Within a few years, the U.S. began to overreach. The Korean War was a disaster, followed by the Vietnam War. Inferior military forces fought the powerful U.S. military to a standstill, despite overwhelming U.S. firepower and hugely disproportionate loss of life by U.S. opponents. The U.S. built military bases by the hundreds around the world to support U.S. corporate interests, while engaging in a hugely expensive Cold War that increasingly exhausted the U.S. Treasury.

U.S corporations and industries continually liquidated natural resources on the North American continent, exhausting topsoil, fresh water, timber, fisheries and simultaneously polluting the environment and building up harmful greenhouse gases, altering the global climate.

The needs of the U.S. Empire were long assumed by the U.S. public to be congruent with the best interests of the American public. Duplicitous politicians convinced the public that tearing down American bit and its infrastructure and its industrial base were somehow in the public interest. The people were manipulated and bamboozled by marketing, materialism, distractions of sport and entertainment, and enslaved to massive personal and national debt.

By 2008, the U.S. no longer has its former industrial base. The people and their government are heavily in debt. The dollar is weak and stands the prospect of losing its status as the world’s reserve currency. The U.S. wages wars, but cannot defeat any country larger than Grenada.

The U.S. can no longer frighten the world. The U.S. can no longer control the world. The U.S. can only destroy the world, but in so doing, will guarantee its own destruction.
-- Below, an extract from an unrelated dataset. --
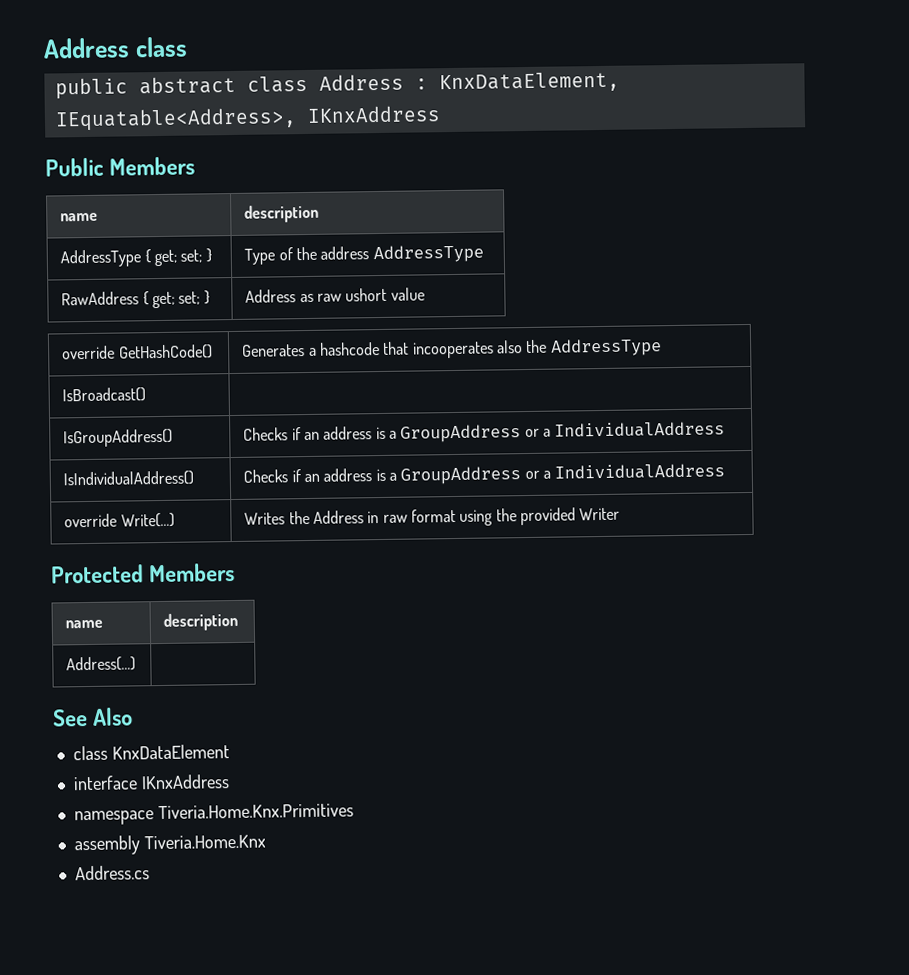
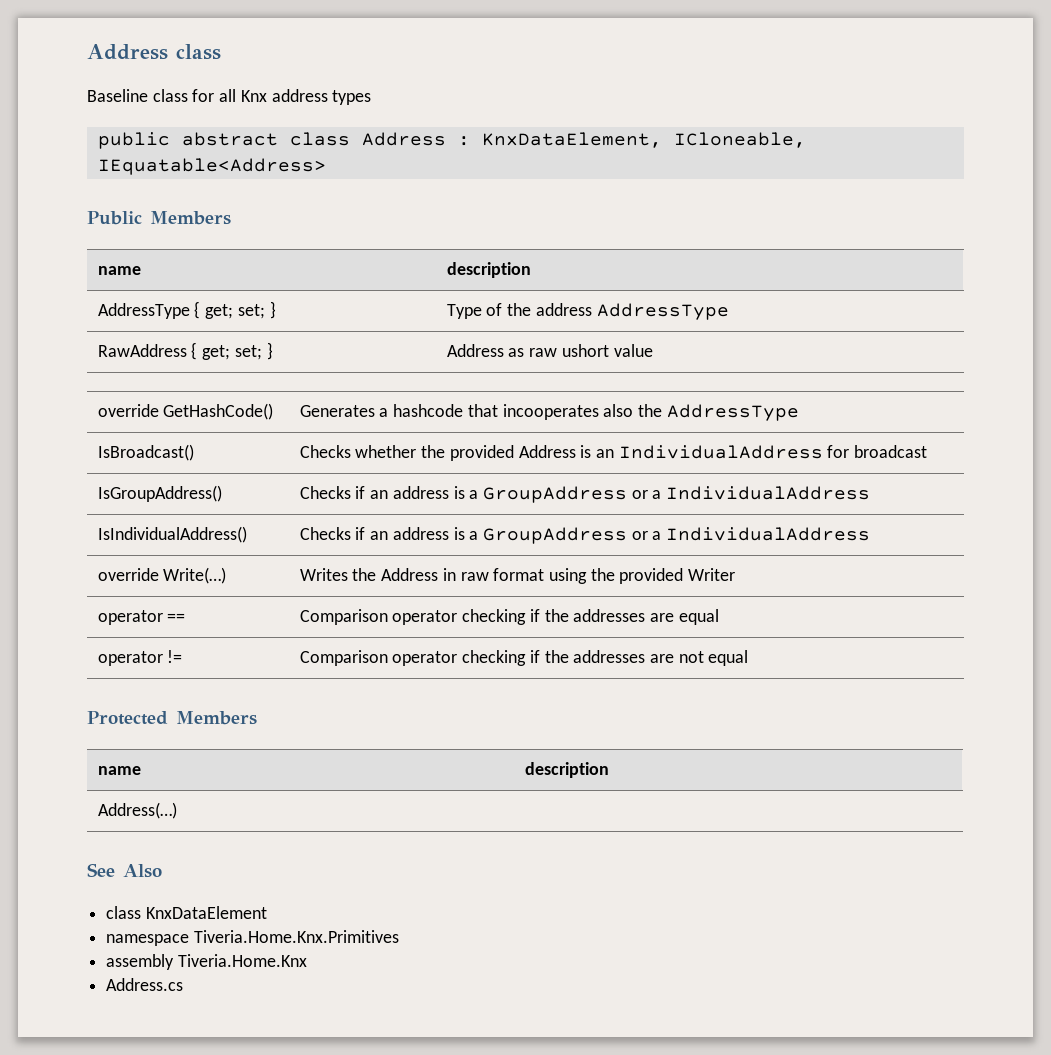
(188, 47) none -> [87,89,372,105] // Baseline class for all Knx address types
[54,105,441,132] IEquatable<Address>, IKnxAddress -> [673,132,806,148] [97,158,326,175] ICloneable, IEquatable<Address>
(147, 395) none -> [299,445,928,461] Checks whether the provided Address is an IndividualAddress for broadcast
(621, 514) none -> [97,610,186,625] [299,609,719,625] [97,650,183,666] [299,650,749,666] // operator == | Comparison operator checking if the addresses are equal // operator != | Comparison operator checking if the addresses are not equal
[72,774,230,791] // interface IKnxAddress -> (267, 912) none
But Americans are taught to believe the U.S. is omnipotent, righteous, and intrinsically superior to the rest of the nations of the world.

Reality must set in, and events of the past few months provide a preview of further decline and eventual total fall and subsequent irrelevance of the U.S. Empire. The New American Century is a hoax. The only real question is whether the U.S. will decide to destroy the world rather than admitting its failure as the world’s greatest empire. The U.S. can no longer control the world, but can destroy it.